The old men we knew were veterans of that conflict or at least that time. Perhaps they had wisdom, but they didn’t trust it. They didn’t trust any obvious truth because they’d seen so many truths die quickly. They were a saddened, cynical generation with a hard shell of “well, we won on a technicality, and the best revenge is to live well.”

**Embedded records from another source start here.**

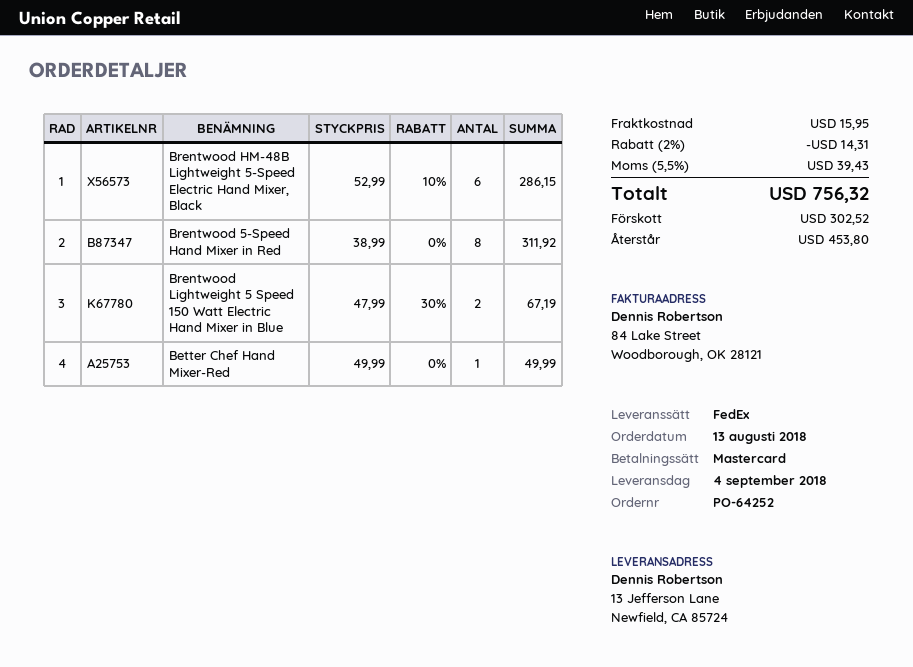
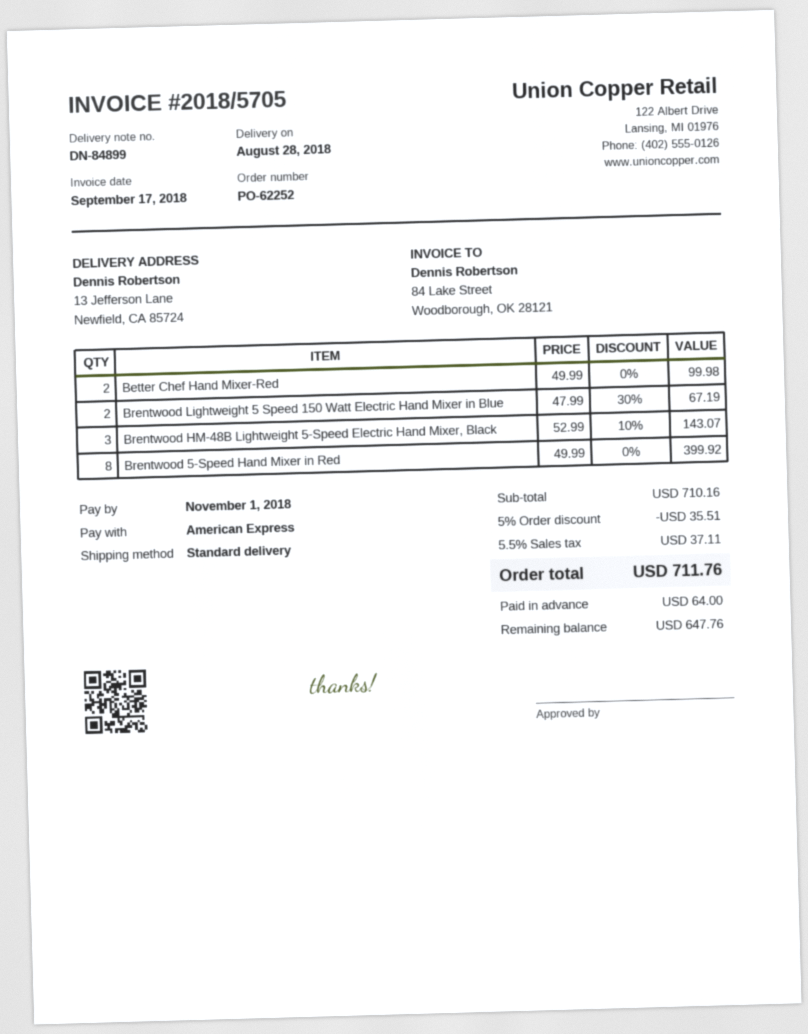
order number: PO-64252 -> PO-62252
delivery date: 2018-09-04 -> 2018-08-28
payment method: Mastercard -> American Express
shipping method: FedEx -> standard
Brentwood HM-48B Lightweight 5-Speed Electric Hand Mixer, Black: 6 x 52.99 - 10% = 286.15 -> 3 x 52.99 - 10% = 143.07
Brentwood 5-Speed Hand Mixer in Red: 8 x 38.99 = 311.92 -> 8 x 49.99 = 399.92
Better Chef Hand Mixer-Red: 1 x 49.99 = 49.99 -> 2 x 49.99 = 99.98
discount: 2% = 14.31 -> 5% = 35.51
shipping: 15.95 -> none
tax: 5.5% = 39.43 -> 5.5% = 37.11
total: 756.32 -> 711.76
deposit: 302.52 -> 64.00
balance: 453.80 -> 647.76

But we're not them. Why can’t we impart our wisdom? Let’s go to another war and another time. In the 70’s we shot ourselves in the foot, Dean. Our generation, appalled by the purely political wars in Korea, Cuba, the Congo, and Viet Nam, rejected any “wisdom” from anyone over thirty. We established a Youth Generation. We insisted that given truths were always tainted by politics and corporate manipulation (this happens to be largely true of national truths). We were a “free” generation, open to anything new, rejecting worn-out morality and polite society, questioning both etiquette and hygiene, exalting style over content, adoring the “natural” as achievable by common sense and gut feeling. We cried up youth as a magic time of inherent wisdom that needed no external input. Especially from pigs, honkeys, Tricky Dicks, or war-mongers. We rejected anything the old guys were willing to pass on.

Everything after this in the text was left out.